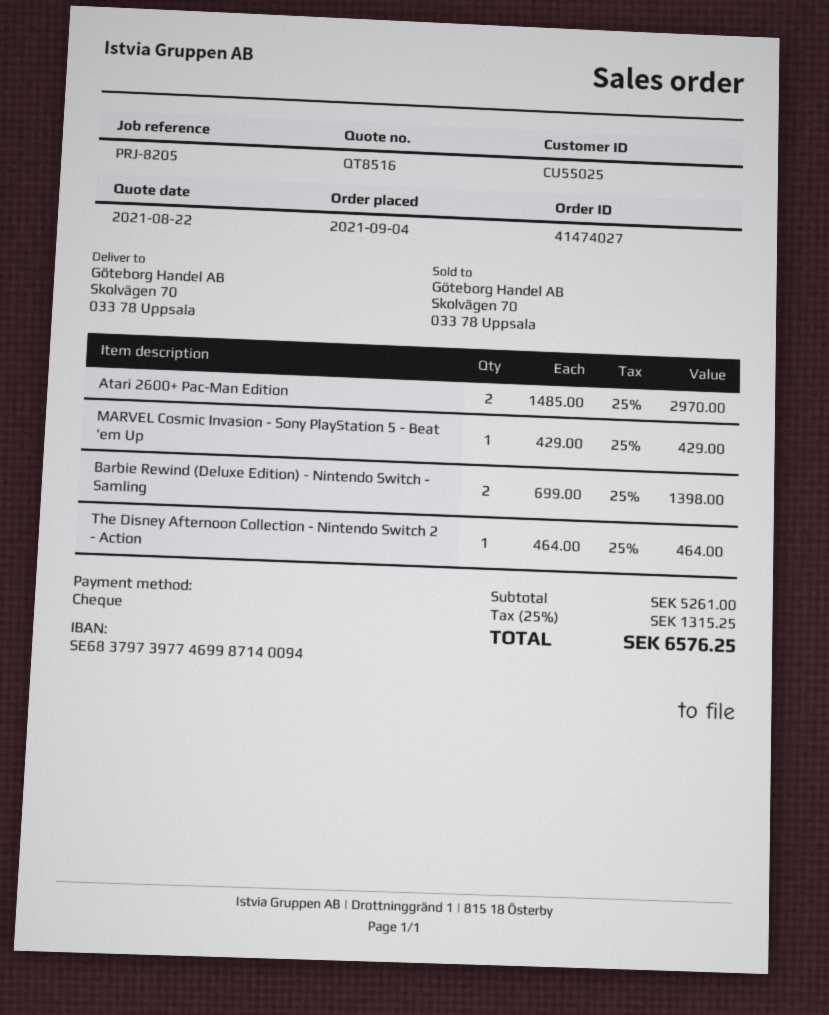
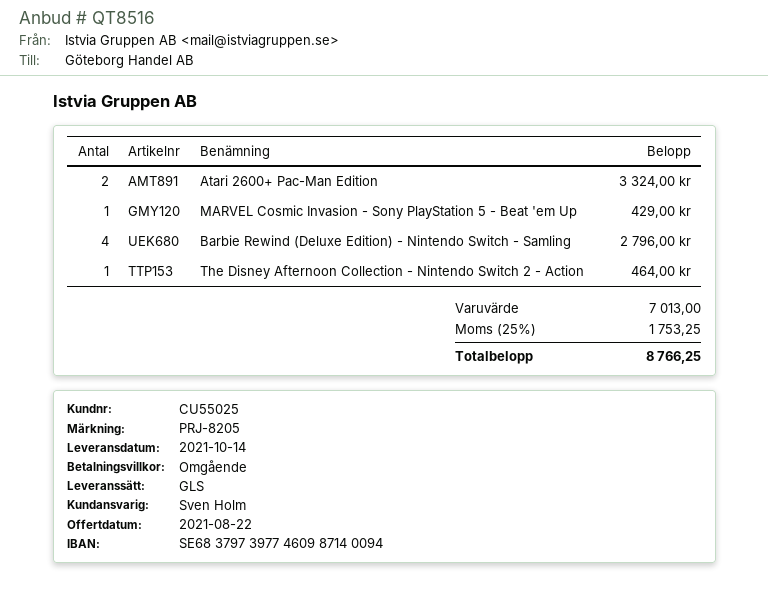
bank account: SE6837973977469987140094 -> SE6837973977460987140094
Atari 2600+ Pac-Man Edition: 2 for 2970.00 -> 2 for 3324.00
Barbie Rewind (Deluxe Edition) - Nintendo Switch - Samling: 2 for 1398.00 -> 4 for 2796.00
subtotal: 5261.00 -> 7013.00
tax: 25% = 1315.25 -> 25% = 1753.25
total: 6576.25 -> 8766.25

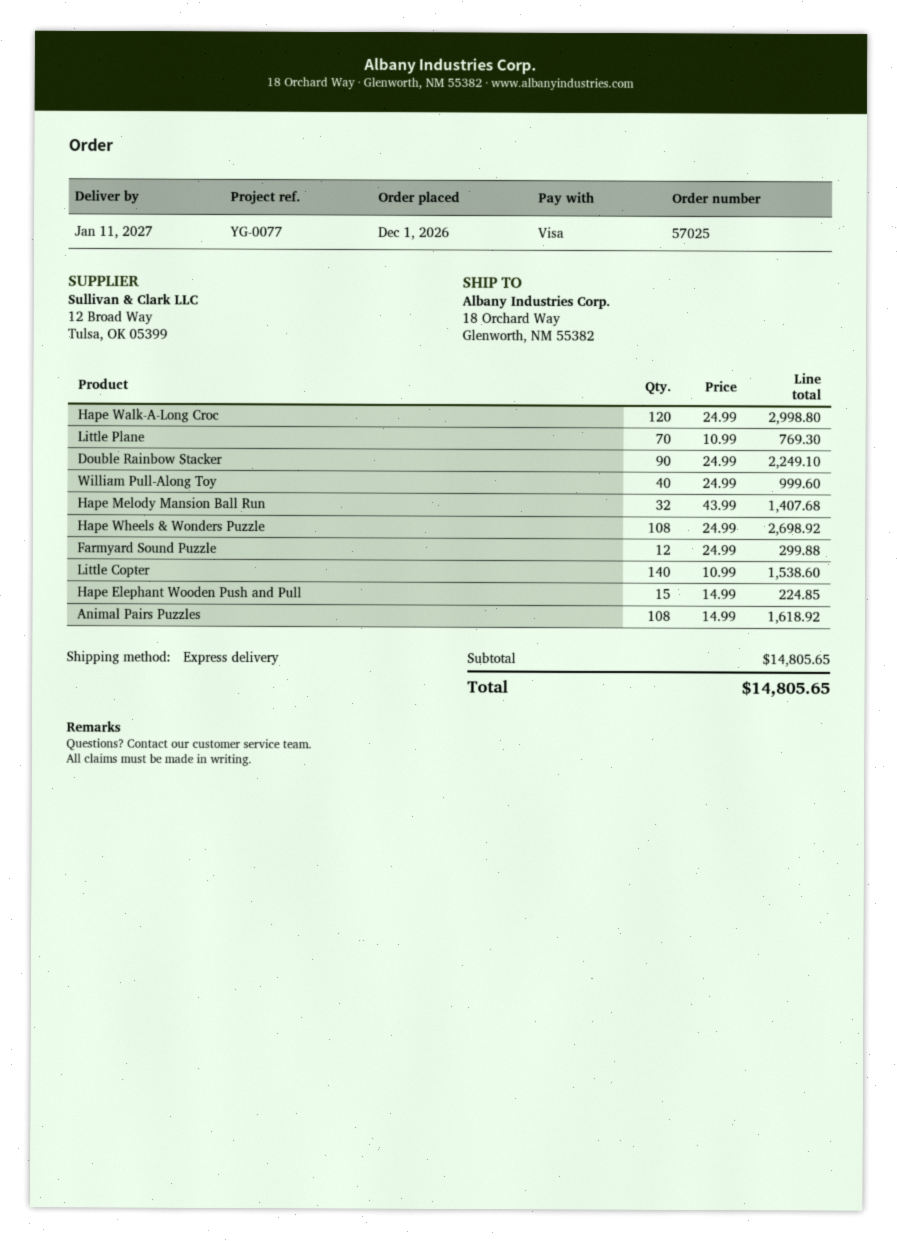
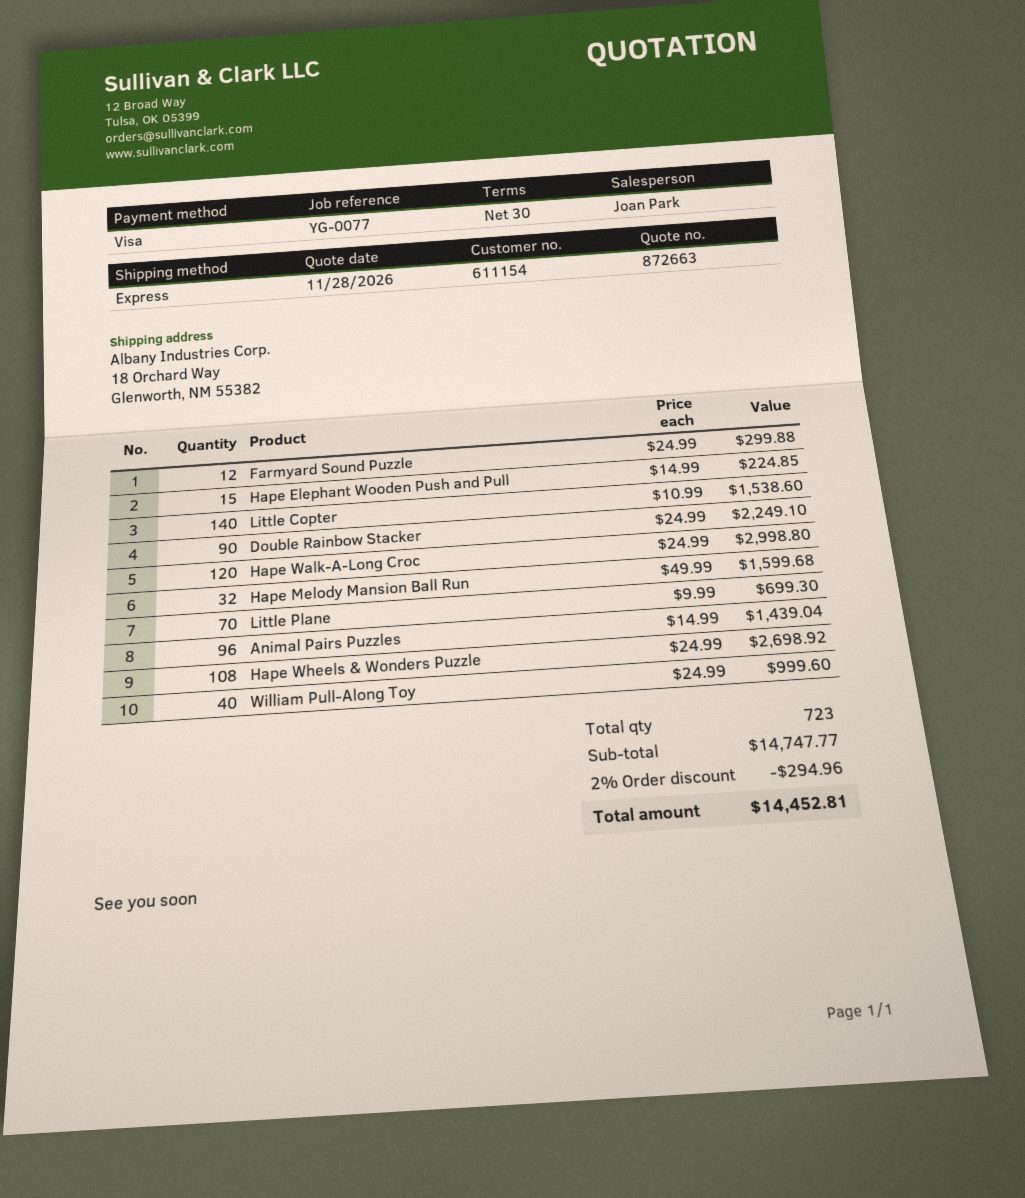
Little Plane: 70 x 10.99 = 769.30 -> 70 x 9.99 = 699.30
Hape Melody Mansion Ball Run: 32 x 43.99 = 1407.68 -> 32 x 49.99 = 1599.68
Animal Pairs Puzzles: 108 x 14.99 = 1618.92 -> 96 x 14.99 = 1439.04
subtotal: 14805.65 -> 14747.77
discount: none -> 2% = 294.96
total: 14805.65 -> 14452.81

..........

§ TASK INSTRUCTIONS: Filter the data above, keeping only lines that include the string "Edition".

§ SOLVED EXERCISE:
Atari 2600+ Pac-Man Edition: 2 for 2970.00 -> 2 for 3324.00
Barbie Rewind (Deluxe Edition) - Nintendo Switch - Samling: 2 for 1398.00 -> 4 for 2796.00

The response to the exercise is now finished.